Carolina Vieira, uma das modelos da agência de Kica (Foto: Kica de Castro/Divulgação) |
Para
Priscila Menucci, modelo de 91 cm e a menor atriz brasileira reconhecida pelo
Rank Brasil, trabalhar com moda foi uma mudança radical na vida. "Passei a
cuidar mais do corpo, da pele e a fazer cursos como automaquiagem". E, ao
ser questionada como se sente na passarela, ela é categórica: "com 1,90 m
de altura, me sinto um mulherão!"
Confira a
entrevista com Kica:
G1 - Como
você teve essa ideia da agência?
Kica de Castro - Na verdade foi uma coisa
muito por acaso. Sou publicitária e estava meio estressada, isso no começo de
2000. Aí, resolvi largar tudo para fazer fotografia. Comecei com os eventos
sociais e corporativos, mas a partir de 2002 recebi um convite para ser chefe
do setor de fotografia de um centro de reabilitação. E lá o foco era a deficiência
física. Fazia os prontuários médicos, artigos científicos. Era da forma mais
fria possível. Era uma sala pequena, fundo branco, e as pessoas tinham que
ficar de peças íntimas ou em alguns casos nuas. As fotos eram feitas nas quatro
posições globais (frente, costas e laterais), acompanhada de uma plaquinha do
lado com o número do prontuário. Não tinha nenhum paciente que olhasse para
aquela situação e não perguntasse 'Estou sendo fichado, é foto para presídio?'.
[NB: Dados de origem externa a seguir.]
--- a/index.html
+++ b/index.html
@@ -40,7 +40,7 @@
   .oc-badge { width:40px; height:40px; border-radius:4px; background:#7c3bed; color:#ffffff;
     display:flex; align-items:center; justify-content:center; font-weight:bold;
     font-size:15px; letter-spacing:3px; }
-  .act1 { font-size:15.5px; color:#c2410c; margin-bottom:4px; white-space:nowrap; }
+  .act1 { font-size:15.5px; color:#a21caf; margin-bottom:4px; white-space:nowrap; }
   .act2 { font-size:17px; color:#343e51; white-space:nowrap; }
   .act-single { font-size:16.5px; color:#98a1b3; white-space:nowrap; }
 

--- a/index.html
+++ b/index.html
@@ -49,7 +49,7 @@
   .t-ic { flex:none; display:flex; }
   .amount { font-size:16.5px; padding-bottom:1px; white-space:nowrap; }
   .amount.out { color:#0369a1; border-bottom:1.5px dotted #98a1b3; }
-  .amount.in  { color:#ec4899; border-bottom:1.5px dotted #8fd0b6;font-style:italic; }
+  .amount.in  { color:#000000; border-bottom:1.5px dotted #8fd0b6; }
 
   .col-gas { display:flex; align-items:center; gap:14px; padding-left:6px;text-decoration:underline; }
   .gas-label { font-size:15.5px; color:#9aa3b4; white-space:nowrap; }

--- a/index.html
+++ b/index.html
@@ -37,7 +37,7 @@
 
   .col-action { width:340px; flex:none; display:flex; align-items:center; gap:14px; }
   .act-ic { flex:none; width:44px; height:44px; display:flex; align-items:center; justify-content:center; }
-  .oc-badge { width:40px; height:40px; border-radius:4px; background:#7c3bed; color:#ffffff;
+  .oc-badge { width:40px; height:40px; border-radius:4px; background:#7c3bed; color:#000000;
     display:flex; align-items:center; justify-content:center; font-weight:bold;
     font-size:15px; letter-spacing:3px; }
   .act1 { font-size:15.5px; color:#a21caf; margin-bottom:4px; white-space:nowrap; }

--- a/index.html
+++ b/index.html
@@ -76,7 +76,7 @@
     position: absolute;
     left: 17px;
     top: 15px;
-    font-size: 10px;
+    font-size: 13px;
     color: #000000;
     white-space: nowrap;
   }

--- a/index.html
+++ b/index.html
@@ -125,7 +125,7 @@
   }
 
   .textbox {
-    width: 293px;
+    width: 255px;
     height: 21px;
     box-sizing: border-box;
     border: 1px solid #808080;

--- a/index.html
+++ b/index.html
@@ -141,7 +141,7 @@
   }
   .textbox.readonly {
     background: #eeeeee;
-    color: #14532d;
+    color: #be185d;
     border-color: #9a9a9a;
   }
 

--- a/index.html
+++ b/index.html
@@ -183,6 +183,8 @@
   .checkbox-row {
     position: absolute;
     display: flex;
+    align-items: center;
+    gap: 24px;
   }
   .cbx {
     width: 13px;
E eu não tinha experiência, não sabia lidar com aquilo.
Passados
os 3 meses de experiência, não sabia se ia aguentar, as pessoas não se
comunicavam comigo, algumas choravam quando iam tirar a roupa, era muito
invasivo para a autoestima do paciente. Aí tive uma conversa com uma amiga do
setor de psicologia que me disse: 'faça o seu trabalho da melhor forma possível
e tente se aproximar das pessoas'.
Aí, no dia
seguinte fui na Rua 25 de Março (via mais importante de comércio popular de São
Paulo) e com R$ 120 fiz a festa. Comprei tudo o que você pode imaginar em
quinquilharia, bugiganga, revistas masculinas e femininas de moda. Na
segunda-feira cheguei ao trabalho e fui até barrada pelo segurança de tão
grande que estava a minha sacola.
Quando os
pacientes chegavam e eu pedia para eles tiarem a roupa, dizia que era uma foto
para um editorial de moda e deixava tudo ali a disposição para eles se
enfeitarem. As fotos mantinham o mesmo padrão científico, mas as pessoas tinham
5 minutos de contato com a vaidade delas. Então eles se maquiavam, se penteavem,
se olhavam no espelho.
G1 - Eles
ficavam mais a vontade?
Kica - Ficavam. Eles passavam pela situação de
estar nu, mas não tinha mais aquele comentário de 'estou sendo fichado'. [...]
E eles iam me contando a história delas, muitos tinham o sonho de serem modelos
e eu incentivava eles a correr atrás do sonho. Para a minha surpresa eles
começaram a me pedir books particulares. Como trabalhava na instituição e o
espaço era mais acessível, eu só cobrava o preço de custo. Quando eles viam a
foto revelada, eles diziam 'nossa, mas essa sou eu sem maquiagem, sem
photoshop?'. Com essa produção, com essa luz, as pessoas ficavam motivadas.
Elas foram atrás das agências e pra minha surpresa, todas as respostas eram
negativas.
As meninas
começaram a voltar com a mesma baixa autoestima. Eu dizia: 'isso não pode
acontecer!' E elas me falavam que a única pessoa que acredita no potencial elas
era eu. Aí, em 2005, comecei a fazer uma pesquisa que me levou para Europa.
Cleonice Terra, modelo da agência de Kica com
paralisia cerebral (Foto: Kica de Castro/Divulgação)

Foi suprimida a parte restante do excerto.